### Records contained in a dataset:

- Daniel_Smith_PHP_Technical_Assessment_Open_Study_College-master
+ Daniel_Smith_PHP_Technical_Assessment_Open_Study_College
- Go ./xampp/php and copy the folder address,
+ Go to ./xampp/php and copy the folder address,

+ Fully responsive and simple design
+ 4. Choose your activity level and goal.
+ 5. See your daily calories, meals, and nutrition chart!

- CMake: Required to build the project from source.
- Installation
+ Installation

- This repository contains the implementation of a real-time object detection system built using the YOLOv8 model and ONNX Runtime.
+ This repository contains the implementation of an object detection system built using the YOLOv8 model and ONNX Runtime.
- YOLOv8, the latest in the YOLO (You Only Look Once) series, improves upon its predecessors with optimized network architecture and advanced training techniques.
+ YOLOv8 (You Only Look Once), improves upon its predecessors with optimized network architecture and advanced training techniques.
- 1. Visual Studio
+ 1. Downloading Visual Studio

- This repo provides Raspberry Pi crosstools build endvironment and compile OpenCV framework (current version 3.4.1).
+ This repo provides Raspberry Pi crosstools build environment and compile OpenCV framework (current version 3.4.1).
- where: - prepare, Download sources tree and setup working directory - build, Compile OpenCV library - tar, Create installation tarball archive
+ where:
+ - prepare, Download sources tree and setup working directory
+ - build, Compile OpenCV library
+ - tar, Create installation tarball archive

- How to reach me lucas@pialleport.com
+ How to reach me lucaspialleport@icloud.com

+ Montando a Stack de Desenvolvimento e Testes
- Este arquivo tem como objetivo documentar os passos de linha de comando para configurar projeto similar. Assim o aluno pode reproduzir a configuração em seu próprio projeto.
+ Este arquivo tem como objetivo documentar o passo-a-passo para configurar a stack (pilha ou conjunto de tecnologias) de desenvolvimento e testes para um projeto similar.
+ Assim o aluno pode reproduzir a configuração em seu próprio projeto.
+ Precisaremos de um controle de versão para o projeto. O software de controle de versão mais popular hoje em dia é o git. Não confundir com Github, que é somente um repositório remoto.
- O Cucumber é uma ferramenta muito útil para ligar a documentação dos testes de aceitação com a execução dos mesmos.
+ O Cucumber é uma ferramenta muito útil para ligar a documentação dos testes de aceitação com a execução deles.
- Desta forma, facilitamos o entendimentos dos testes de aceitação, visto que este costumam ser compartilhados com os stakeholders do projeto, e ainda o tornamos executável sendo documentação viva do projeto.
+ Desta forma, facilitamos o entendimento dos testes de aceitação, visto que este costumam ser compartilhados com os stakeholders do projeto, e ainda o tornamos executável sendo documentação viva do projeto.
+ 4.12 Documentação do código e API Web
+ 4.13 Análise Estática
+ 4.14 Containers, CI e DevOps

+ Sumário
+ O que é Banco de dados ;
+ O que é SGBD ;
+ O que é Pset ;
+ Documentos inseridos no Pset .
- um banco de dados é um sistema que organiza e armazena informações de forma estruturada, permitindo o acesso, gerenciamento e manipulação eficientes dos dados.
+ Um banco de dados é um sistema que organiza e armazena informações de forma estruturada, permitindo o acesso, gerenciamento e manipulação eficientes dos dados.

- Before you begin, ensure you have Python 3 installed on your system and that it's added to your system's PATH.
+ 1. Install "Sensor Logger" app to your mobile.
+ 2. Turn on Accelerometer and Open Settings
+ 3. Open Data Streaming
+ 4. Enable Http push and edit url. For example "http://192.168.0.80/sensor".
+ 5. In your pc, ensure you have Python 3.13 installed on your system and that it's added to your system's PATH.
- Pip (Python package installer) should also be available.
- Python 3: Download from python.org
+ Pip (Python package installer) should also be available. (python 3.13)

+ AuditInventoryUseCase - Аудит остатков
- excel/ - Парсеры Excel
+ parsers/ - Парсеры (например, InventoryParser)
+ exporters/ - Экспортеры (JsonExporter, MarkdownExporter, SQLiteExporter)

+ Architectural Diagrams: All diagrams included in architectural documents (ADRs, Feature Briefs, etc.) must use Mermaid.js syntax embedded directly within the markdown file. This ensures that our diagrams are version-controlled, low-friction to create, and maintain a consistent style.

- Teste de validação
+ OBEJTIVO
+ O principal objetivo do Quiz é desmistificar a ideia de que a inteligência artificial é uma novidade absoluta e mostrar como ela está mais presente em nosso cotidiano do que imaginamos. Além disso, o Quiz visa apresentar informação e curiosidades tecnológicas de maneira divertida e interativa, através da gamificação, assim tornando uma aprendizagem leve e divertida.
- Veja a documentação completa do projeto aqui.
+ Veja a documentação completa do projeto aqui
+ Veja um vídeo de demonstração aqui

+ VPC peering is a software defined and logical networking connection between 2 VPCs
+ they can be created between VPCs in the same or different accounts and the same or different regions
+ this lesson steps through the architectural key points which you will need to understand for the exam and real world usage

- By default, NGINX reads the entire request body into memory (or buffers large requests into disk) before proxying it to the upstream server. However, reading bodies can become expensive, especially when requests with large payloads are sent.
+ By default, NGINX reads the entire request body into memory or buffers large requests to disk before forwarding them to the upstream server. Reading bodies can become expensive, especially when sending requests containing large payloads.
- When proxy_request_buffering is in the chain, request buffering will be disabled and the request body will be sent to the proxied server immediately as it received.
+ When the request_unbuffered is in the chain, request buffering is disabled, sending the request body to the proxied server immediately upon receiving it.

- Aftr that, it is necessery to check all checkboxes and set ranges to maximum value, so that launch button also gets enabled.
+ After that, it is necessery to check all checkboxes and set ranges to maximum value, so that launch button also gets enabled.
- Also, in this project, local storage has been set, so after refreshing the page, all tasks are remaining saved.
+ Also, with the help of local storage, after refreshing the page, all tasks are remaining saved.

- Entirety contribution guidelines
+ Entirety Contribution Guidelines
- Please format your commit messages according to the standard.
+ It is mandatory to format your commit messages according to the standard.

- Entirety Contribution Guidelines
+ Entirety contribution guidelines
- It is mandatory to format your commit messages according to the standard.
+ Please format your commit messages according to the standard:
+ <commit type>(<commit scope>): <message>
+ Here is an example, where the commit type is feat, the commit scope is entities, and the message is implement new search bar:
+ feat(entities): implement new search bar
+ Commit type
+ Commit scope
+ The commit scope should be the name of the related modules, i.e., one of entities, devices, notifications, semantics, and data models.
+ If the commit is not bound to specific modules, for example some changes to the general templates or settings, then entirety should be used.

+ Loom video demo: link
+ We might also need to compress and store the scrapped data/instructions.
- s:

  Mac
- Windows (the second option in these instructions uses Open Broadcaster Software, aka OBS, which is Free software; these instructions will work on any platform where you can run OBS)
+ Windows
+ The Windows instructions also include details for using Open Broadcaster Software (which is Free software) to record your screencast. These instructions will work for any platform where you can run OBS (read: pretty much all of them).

### Instructions for the task:
For this task, print the records again exactly as they appear.

### Exercise solution:
- Daniel_Smith_PHP_Technical_Assessment_Open_Study_College-master
+ Daniel_Smith_PHP_Technical_Assessment_Open_Study_College
- Go ./xampp/php and copy the folder address,
+ Go to ./xampp/php and copy the folder address,

+ Fully responsive and simple design
+ 4. Choose your activity level and goal.
+ 5. See your daily calories, meals, and nutrition chart!

- CMake: Required to build the project from source.
- Installation
+ Installation

- This repository contains the implementation of a real-time object detection system built using the YOLOv8 model and ONNX Runtime.
+ This repository contains the implementation of an object detection system built using the YOLOv8 model and ONNX Runtime.
- YOLOv8, the latest in the YOLO (You Only Look Once) series, improves upon its predecessors with optimized network architecture and advanced training techniques.
+ YOLOv8 (You Only Look Once), improves upon its predecessors with optimized network architecture and advanced training techniques.
- 1. Visual Studio
+ 1. Downloading Visual Studio

- This repo provides Raspberry Pi crosstools build endvironment and compile OpenCV framework (current version 3.4.1).
+ This repo provides Raspberry Pi crosstools build environment and compile OpenCV framework (current version 3.4.1).
- where: - prepare, Download sources tree and setup working directory - build, Compile OpenCV library - tar, Create installation tarball archive
+ where:
+ - prepare, Download sources tree and setup working directory
+ - build, Compile OpenCV library
+ - tar, Create installation tarball archive

- How to reach me lucas@pialleport.com
+ How to reach me lucaspialleport@icloud.com

+ Montando a Stack de Desenvolvimento e Testes
- Este arquivo tem como objetivo documentar os passos de linha de comando para configurar projeto similar. Assim o aluno pode reproduzir a configuração em seu próprio projeto.
+ Este arquivo tem como objetivo documentar o passo-a-passo para configurar a stack (pilha ou conjunto de tecnologias) de desenvolvimento e testes para um projeto similar.
+ Assim o aluno pode reproduzir a configuração em seu próprio projeto.
+ Precisaremos de um controle de versão para o projeto. O software de controle de versão mais popular hoje em dia é o git. Não confundir com Github, que é somente um repositório remoto.
- O Cucumber é uma ferramenta muito útil para ligar a documentação dos testes de aceitação com a execução dos mesmos.
+ O Cucumber é uma ferramenta muito útil para ligar a documentação dos testes de aceitação com a execução deles.
- Desta forma, facilitamos o entendimentos dos testes de aceitação, visto que este costumam ser compartilhados com os stakeholders do projeto, e ainda o tornamos executável sendo documentação viva do projeto.
+ Desta forma, facilitamos o entendimento dos testes de aceitação, visto que este costumam ser compartilhados com os stakeholders do projeto, e ainda o tornamos executável sendo documentação viva do projeto.
+ 4.12 Documentação do código e API Web
+ 4.13 Análise Estática
+ 4.14 Containers, CI e DevOps

+ Sumário
+ O que é Banco de dados ;
+ O que é SGBD ;
+ O que é Pset ;
+ Documentos inseridos no Pset .
- um banco de dados é um sistema que organiza e armazena informações de forma estruturada, permitindo o acesso, gerenciamento e manipulação eficientes dos dados.
+ Um banco de dados é um sistema que organiza e armazena informações de forma estruturada, permitindo o acesso, gerenciamento e manipulação eficientes dos dados.

- Before you begin, ensure you have Python 3 installed on your system and that it's added to your system's PATH.
+ 1. Install "Sensor Logger" app to your mobile.
+ 2. Turn on Accelerometer and Open Settings
+ 3. Open Data Streaming
+ 4. Enable Http push and edit url. For example "http://192.168.0.80/sensor".
+ 5. In your pc, ensure you have Python 3.13 installed on your system and that it's added to your system's PATH.
- Pip (Python package installer) should also be available.
- Python 3: Download from python.org
+ Pip (Python package installer) should also be available. (python 3.13)

+ AuditInventoryUseCase - Аудит остатков
- excel/ - Парсеры Excel
+ parsers/ - Парсеры (например, InventoryParser)
+ exporters/ - Экспортеры (JsonExporter, MarkdownExporter, SQLiteExporter)

+ Architectural Diagrams: All diagrams included in architectural documents (ADRs, Feature Briefs, etc.) must use Mermaid.js syntax embedded directly within the markdown file. This ensures that our diagrams are version-controlled, low-friction to create, and maintain a consistent style.

- Teste de validação
+ OBEJTIVO
+ O principal objetivo do Quiz é desmistificar a ideia de que a inteligência artificial é uma novidade absoluta e mostrar como ela está mais presente em nosso cotidiano do que imaginamos. Além disso, o Quiz visa apresentar informação e curiosidades tecnológicas de maneira divertida e interativa, através da gamificação, assim tornando uma aprendizagem leve e divertida.
- Veja a documentação completa do projeto aqui.
+ Veja a documentação completa do projeto aqui
+ Veja um vídeo de demonstração aqui

+ VPC peering is a software defined and logical networking connection between 2 VPCs
+ they can be created between VPCs in the same or different accounts and the same or different regions
+ this lesson steps through the architectural key points which you will need to understand for the exam and real world usage

- By default, NGINX reads the entire request body into memory (or buffers large requests into disk) before proxying it to the upstream server. However, reading bodies can become expensive, especially when requests with large payloads are sent.
+ By default, NGINX reads the entire request body into memory or buffers large requests to disk before forwarding them to the upstream server. Reading bodies can become expensive, especially when sending requests containing large payloads.
- When proxy_request_buffering is in the chain, request buffering will be disabled and the request body will be sent to the proxied server immediately as it received.
+ When the request_unbuffered is in the chain, request buffering is disabled, sending the request body to the proxied server immediately upon receiving it.

- Aftr that, it is necessery to check all checkboxes and set ranges to maximum value, so that launch button also gets enabled.
+ After that, it is necessery to check all checkboxes and set ranges to maximum value, so that launch button also gets enabled.
- Also, in this project, local storage has been set, so after refreshing the page, all tasks are remaining saved.
+ Also, with the help of local storage, after refreshing the page, all tasks are remaining saved.

- Entirety contribution guidelines
+ Entirety Contribution Guidelines
- Please format your commit messages according to the standard.
+ It is mandatory to format your commit messages according to the standard.

- Entirety Contribution Guidelines
+ Entirety contribution guidelines
- It is mandatory to format your commit messages according to the standard.
+ Please format your commit messages according to the standard:
+ <commit type>(<commit scope>): <message>
+ Here is an example, where the commit type is feat, the commit scope is entities, and the message is implement new search bar:
+ feat(entities): implement new search bar
+ Commit type
+ Commit scope
+ The commit scope should be the name of the related modules, i.e., one of entities, devices, notifications, semantics, and data models.
+ If the commit is not bound to specific modules, for example some changes to the general templates or settings, then entirety should be used.

+ Loom video demo: link
+ We might also need to compress and store the scrapped data/instructions.
- s:

  Mac
- Windows (the second option in these instructions uses Open Broadcaster Software, aka OBS, which is Free software; these instructions will work on any platform where you can run OBS)
+ Windows
+ The Windows instructions also include details for using Open Broadcaster Software (which is Free software) to record your screencast. These instructions will work for any platform where you can run OBS (read: pretty much all of them).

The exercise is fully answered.